▸ **What you are asked to do**: Lines that include the string "Cleared" are the ones to copy from the entries below.

▸ **Information supplied**:
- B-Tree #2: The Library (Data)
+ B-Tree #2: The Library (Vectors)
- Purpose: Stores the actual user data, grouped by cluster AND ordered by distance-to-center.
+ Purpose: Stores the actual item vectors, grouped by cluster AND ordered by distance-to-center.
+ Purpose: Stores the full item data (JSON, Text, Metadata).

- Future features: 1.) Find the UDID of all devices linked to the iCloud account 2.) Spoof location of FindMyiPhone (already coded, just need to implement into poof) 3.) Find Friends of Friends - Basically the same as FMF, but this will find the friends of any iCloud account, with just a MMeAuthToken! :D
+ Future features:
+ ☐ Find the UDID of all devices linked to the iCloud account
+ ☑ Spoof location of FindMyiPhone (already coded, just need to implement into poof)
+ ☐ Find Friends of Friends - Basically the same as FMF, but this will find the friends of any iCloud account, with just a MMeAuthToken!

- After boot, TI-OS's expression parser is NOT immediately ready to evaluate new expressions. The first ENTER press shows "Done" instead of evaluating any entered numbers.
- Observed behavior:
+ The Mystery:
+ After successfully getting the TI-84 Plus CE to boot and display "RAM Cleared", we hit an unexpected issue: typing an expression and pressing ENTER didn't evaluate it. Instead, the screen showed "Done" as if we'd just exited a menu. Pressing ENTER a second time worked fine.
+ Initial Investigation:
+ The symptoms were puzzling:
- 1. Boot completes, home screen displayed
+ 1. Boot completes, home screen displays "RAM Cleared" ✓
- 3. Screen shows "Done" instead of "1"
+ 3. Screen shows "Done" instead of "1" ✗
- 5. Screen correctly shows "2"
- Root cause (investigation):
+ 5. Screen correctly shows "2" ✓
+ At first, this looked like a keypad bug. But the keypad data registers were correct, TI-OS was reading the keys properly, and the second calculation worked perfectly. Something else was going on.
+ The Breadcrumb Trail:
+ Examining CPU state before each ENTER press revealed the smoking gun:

▸ **Exercise solution**:
+ After successfully getting the TI-84 Plus CE to boot and display "RAM Cleared", we hit an unexpected issue: typing an expression and pressing ENTER didn't evaluate it. Instead, the screen showed "Done" as if we'd just exited a menu. Pressing ENTER a second time worked fine.
+ 1. Boot completes, home screen displays "RAM Cleared" ✓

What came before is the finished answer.